In this Psalm the people of God commemorate, with thankfulness, their deliverance from sore afflictions, Psalms 129:1-4 . They predict the destruction of their enemies, Psalms 129:5-8 .
Psalms 129:1. Many a time have they Namely, my enemies or oppressors; afflicted me from my youth From the time that I was a people; when I was in Egypt, and after I came out of it, which is called the time of Israel’s youth, Jeremiah 2:2; Ezekiel 23:3. I am the people that has been oppressed more than any people, that has been as a speckled bird, pecked at by all the birds round about; attacked by all the beasts of the field assembled to devour, Jeremiah 12:9. It is true they brought their troubles upon themselves by their sins, for which it was that God punished them; but it was for the peculiarity of their covenant, and the singularities of their religion, that their neighbours hated and persecuted them. God’s real people have always had many enemies, and the state of the church, from its infancy, has frequently been an afflicted state.
Psalms 129:3-4. The ploughers ploughed upon my back They not only threw me down and trod me under foot, but cruelly wounded, mangled, and tormented me, and had no more pity upon me than the plough-man hath upon the earth which he cuts at his pleasure. He saith, upon my back, either because they did literally scourge the captives upon their backs with such cords as are mentioned Psalms 129:4, although we do not read that the Israelitish captives were thus used by any of their enemies, or by way of allusion to that usage, which made a sort of furrows on the backs of those whom they thus scourged. They made long their furrows They often repeated their injuries, and prolonged my torments. Thus, for our sakes, he who knew no sin gave his back to the smiters, (Isaiah 50:6,) and permitted those ploughers to make long their furrows upon it. But, (Psalms 129:4,) The righteous Lord cut asunder the cords of the wicked Defeated their schemes and projects, frustrated their designs, and brought ruin on them by those very means whereby they endeavoured to effect the destruction of the rising church. Vengeance overtook the wretched instruments of the Messiah’s sufferings; and the persecutors of his servants, in all ages, shall perish in like manner, as the psalmist proceeds to assure us in the verses following.
Psalms 129:5-8. Let them all be confounded, &c. Hebrew, יבשׁו ויסגו אחור , they shall all be confounded, and turned back Forced to retreat with shame and disappointment.
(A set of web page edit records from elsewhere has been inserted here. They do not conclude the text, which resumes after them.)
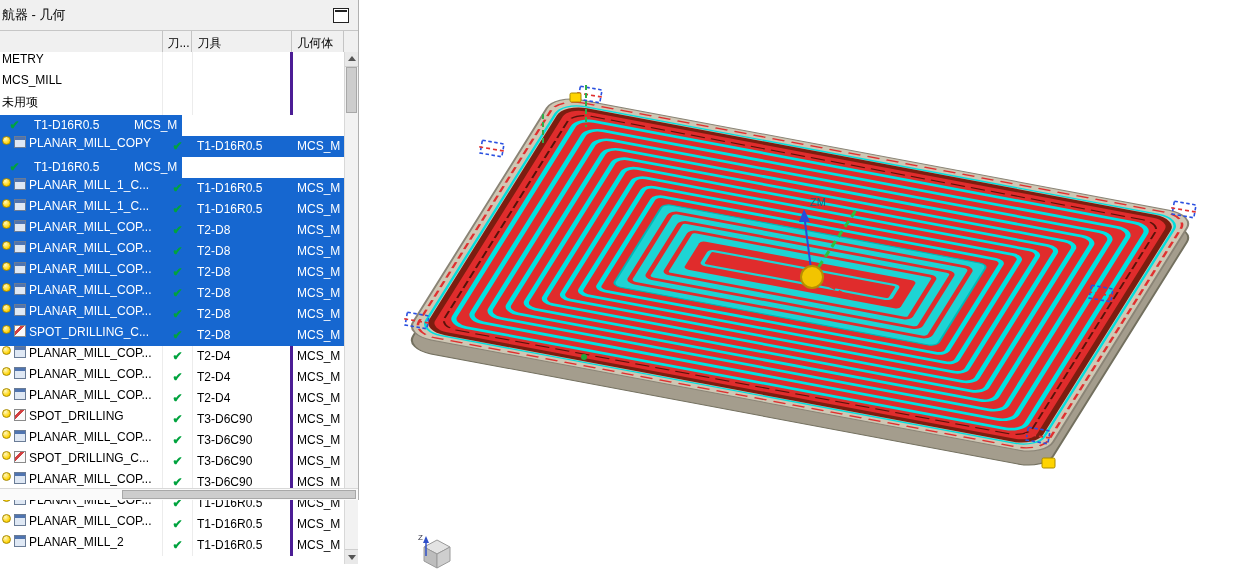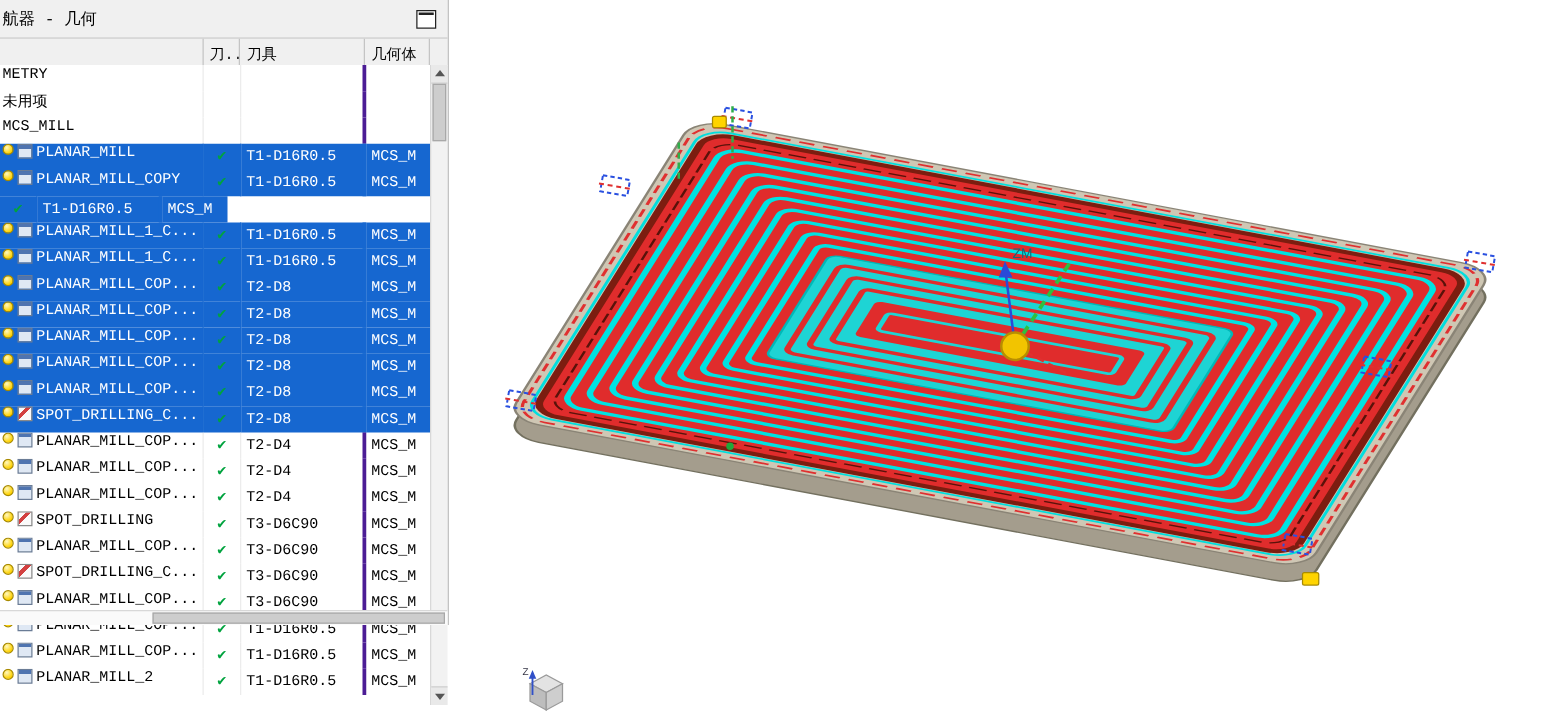--- a/index.html
+++ b/index.html
@@ -3,21 +3,21 @@
 <meta charset="utf-8">
 <style>
   html,body{margin:0;padding:0;}
   body{
     width:1233px;height:576px;position:relative;overflow:hidden;
     background:#ffffff;font-family:"Liberation Sans",sans-serif;
   }
   
   .panel{
     position:absolute;left:0;top:0;width:359px;height:500px;
-    background:#fff;border-right:1px solid #b0b0b0;box-sizing:border-box;font-family:Liberation Mono, monospace;
+    background:#fff;border-right:1px solid #b0b0b0;box-sizing:border-box;
   }
   .titlebar{
     height:30px;background:#f0f0f0;border-bottom:1px solid #c6c6c6;
     display:flex;align-items:center;
   }
   .title{font-size:13px;color:#000;padding-left:2px;white-space:nowrap;}
   .restore-btn{
     margin-left:auto;margin-right:9px;width:14px;height:13px;
     border:1px solid #222;background:#fff;position:relative;cursor:default;
   }
@@ -88,41 +88,36 @@
 
       <span class="nm">METRY</span>
     </div>
     <div class="cell c-chk"><span class="chk"></span></div>
     <div class="cell c-tool"></div>
     <div class="cell c-geom"></div>
   </div>
       <div class="row grp">
     <div class="cell c-name">
 
-      <span class="nm">未用项</span>
+      <span class="nm">MCS_MILL</span>
     </div>
     <div class="cell c-chk"><span class="chk"></span></div>
     <div class="cell c-tool"></div>
     <div class="cell c-geom"></div>
   </div>
       <div class="row grp">
     <div class="cell c-name">
 
-      <span class="nm">MCS_MILL</span>
+      <span class="nm">未用项</span>
     </div>
     <div class="cell c-chk"><span class="chk"></span></div>
     <div class="cell c-tool"></div>
     <div class="cell c-geom"></div>
   </div>
       <div class="row sel">
-    <div class="cell c-name">
-      <span class="bulb"></span>
-      <span class="opicon"></span>
-      <span class="nm">PLANAR_MILL</span>
-    </div>
     <div class="cell c-chk"><span class="chk">✔</span></div>
     <div class="cell c-tool">T1-D16R0.5</div>
     <div class="cell c-geom">MCS_M</div>
   </div>
       <div class="row sel">
     <div class="cell c-name">
       <span class="bulb"></span>
       <span class="opicon"></span>
       <span class="nm">PLANAR_MILL_COPY</span>
     </div>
And so in the next verse, instead of Let them be, read, They shall be as grass upon the house tops Which there were flat, and therefore more capable of grass, or green corn, growing between the stones than ours are; which withereth, &c. Which, having no deep root, never comes to maturity. And so all their designs shall be abortive. Thus the enemies of God’s church wither of themselves, and stay not till they are rooted out by the judgments of God. Neither do they which go by According to the ancient and laudable custom of saluting and praying for the prosperity of harvest labours; say, The blessing of the Lord be upon you, &c. Which was a usual salutation given by passengers to reapers, as we see Ruth 2:4. If, in a similar way, we acknowledge God’s providence, testify our good-will to our neighbours, and commend their industry, our kind wishes will be accepted as pious ejaculations, if they come from devout and upright hearts. But religious expressions, being sacred things, must never be made use of in light and ludicrous actions. Mowing the grass on the house-top would be a jest, and therefore those that have a reverence for the name of God will not prostitute to such an action those forms of salutation which savour of devotion; for holy things must not be jested with.